バクテリアの死滅は、臭いの生成元を絶とうという簡単なアイデアです。微生物と関係のある臭いとして身近にあるのは、生ゴミの臭い、生乾きの洗濯物の臭い、かび臭さなどよくある悪臭は微生物が生成しているといっても過言ではないので効果的です。微生物の死滅はアルコール殺菌などが効果的です。
脱線しますが、これは特殊な菌がいなければという仮定付きです。
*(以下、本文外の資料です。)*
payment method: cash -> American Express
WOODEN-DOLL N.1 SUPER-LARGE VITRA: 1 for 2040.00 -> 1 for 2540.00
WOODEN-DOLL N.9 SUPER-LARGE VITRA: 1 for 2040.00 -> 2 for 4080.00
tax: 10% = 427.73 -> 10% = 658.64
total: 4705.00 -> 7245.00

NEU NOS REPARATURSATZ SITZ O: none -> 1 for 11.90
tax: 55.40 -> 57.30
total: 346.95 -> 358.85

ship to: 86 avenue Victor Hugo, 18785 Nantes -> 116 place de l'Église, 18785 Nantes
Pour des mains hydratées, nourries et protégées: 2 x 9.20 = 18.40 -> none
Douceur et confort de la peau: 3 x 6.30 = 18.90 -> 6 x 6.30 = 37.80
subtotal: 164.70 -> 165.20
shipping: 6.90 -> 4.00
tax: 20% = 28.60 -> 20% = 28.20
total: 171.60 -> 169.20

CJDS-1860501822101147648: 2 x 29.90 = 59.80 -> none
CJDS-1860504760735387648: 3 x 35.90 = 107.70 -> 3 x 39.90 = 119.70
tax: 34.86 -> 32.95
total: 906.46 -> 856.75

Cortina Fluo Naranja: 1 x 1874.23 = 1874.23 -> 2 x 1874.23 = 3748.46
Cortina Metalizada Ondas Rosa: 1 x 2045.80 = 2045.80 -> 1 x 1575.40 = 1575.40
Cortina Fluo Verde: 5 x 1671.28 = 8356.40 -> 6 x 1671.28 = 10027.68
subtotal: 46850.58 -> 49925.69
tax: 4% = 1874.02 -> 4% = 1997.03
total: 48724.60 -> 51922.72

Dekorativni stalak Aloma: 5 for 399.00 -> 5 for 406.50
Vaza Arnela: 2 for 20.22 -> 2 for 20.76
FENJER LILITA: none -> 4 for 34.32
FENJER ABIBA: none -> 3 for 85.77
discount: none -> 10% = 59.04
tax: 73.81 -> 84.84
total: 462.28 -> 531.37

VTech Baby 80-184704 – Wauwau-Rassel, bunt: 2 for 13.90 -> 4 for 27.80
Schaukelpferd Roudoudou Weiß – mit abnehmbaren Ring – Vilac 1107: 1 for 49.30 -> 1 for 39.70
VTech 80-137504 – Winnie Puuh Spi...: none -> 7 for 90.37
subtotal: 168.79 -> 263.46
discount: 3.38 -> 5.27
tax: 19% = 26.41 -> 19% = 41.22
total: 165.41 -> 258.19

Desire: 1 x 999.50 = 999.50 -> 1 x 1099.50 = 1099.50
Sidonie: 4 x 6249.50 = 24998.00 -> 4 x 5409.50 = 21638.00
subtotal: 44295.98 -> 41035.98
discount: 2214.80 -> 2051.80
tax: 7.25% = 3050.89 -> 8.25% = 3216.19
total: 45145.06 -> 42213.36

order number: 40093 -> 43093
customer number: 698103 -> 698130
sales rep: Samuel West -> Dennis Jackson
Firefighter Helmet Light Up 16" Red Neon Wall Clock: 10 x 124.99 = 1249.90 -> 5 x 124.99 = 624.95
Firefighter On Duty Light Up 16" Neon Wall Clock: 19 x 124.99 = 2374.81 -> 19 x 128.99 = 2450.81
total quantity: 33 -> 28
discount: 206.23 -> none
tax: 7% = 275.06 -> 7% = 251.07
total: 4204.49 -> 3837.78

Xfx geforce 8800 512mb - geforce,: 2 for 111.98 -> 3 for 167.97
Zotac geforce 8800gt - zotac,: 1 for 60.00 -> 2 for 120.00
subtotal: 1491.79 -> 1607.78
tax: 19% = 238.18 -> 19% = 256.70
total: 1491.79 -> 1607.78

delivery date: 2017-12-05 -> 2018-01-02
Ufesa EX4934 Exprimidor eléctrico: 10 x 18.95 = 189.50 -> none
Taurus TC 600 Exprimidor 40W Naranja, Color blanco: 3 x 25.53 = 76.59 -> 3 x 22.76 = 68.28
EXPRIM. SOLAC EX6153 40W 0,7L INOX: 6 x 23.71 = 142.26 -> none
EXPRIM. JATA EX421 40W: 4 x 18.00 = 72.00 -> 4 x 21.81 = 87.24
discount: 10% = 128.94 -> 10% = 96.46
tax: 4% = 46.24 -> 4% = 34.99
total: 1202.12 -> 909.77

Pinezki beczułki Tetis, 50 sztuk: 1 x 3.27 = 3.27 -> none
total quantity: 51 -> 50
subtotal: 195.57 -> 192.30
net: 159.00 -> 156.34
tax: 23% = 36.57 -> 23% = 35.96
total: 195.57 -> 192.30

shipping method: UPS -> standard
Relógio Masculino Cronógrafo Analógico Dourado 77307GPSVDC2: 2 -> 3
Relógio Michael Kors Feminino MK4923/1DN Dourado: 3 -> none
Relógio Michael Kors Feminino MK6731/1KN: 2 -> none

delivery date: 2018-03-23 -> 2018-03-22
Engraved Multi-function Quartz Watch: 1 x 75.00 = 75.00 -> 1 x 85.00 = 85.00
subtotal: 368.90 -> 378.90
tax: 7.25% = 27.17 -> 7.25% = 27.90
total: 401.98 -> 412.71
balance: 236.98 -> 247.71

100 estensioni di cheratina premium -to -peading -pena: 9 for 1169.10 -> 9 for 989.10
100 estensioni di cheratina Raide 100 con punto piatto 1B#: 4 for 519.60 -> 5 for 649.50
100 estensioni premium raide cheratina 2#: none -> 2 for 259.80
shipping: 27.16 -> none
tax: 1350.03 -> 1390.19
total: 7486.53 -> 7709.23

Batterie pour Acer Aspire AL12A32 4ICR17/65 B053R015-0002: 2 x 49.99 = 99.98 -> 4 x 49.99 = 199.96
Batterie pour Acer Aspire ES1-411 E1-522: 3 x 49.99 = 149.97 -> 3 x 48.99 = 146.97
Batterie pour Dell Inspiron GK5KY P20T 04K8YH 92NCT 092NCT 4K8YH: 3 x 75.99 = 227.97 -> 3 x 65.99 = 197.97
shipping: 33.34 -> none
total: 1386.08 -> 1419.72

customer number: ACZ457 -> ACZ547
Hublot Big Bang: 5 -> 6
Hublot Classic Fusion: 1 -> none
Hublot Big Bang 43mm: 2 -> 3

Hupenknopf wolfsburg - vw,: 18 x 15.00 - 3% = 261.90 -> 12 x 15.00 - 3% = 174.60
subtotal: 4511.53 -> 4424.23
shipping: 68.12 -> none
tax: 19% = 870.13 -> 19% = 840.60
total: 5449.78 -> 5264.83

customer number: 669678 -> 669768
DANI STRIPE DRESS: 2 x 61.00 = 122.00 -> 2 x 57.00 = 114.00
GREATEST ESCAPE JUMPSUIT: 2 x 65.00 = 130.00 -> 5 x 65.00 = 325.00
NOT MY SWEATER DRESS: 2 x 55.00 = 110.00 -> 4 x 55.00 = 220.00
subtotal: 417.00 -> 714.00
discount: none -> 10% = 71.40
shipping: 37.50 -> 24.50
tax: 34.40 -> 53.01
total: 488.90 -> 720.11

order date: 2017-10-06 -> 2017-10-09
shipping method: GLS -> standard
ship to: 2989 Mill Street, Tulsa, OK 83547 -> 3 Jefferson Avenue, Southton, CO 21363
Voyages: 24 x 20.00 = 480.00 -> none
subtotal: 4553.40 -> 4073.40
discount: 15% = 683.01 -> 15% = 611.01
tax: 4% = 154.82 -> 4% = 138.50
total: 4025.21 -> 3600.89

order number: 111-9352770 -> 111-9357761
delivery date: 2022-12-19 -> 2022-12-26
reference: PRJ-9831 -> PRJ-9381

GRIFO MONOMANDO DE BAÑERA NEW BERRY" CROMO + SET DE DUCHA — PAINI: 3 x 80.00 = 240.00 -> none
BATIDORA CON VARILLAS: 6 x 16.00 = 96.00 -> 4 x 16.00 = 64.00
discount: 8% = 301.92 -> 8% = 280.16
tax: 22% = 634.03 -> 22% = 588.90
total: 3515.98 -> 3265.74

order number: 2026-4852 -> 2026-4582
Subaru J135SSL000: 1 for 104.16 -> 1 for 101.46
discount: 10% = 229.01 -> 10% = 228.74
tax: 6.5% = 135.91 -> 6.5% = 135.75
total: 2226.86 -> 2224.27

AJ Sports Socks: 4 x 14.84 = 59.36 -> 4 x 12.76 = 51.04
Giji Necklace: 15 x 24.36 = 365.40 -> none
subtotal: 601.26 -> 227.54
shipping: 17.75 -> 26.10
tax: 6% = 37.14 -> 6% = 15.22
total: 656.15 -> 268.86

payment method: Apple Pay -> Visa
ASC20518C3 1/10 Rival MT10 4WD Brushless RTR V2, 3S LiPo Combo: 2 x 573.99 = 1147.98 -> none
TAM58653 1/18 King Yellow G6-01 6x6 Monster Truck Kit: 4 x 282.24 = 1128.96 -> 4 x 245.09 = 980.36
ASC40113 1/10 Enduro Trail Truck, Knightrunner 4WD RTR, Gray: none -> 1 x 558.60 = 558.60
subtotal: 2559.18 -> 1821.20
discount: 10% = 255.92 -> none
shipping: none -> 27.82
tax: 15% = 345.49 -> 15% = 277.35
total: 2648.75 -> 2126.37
酒造りに使われる酵母はアルコール耐性を持っているし、超好熱菌と呼ばれる細菌は90℃の中でも生きてる。さらに放射線でも死なない、人の1000倍もの耐性を持っている菌も世の中にはいます。放射線耐性菌(Deinococcus radiodurans)は原子炉の中でも生きているという話です。

大きく脱線しましたが、最後の良い香りでごまかすのはおそらく数の理論だと思います。人間の知覚する臭いは嗅覚受容体に結合した分子の平均値に近いとされているので、良いにおいが多ければ悪臭は消えてしまうというコトだと思います。ただし良いにおいでも多すぎると刺激になってしまうので、気をつけないといけないでしょう。

最後に嗅覚受容体の話ですが、人間の場合ほかの受容体に比べて圧倒的に種類が多いといわれています。なぜなら嗅覚受容体は1種類でいくつかの臭い分子としか結合することができず、たくさんの受容体を組み合わせて臭いとして関知しているためです。
ヒトの染色体は23対ありますが11番染色体にコードされているほとんどの遺伝子が嗅覚受容体だといわれています。

というわけで消臭の仕組みを書いてきましたが、1や3の方法の消臭剤にはこのような成分+芳香成分が配合されています。その芳香成分は消臭とは無関係で、かつ分解もされないので作ってあるので良い香りは消えないというわけですね。しかし、ちょっと聞かれてこれだけ返答されたら引くだろうなあ。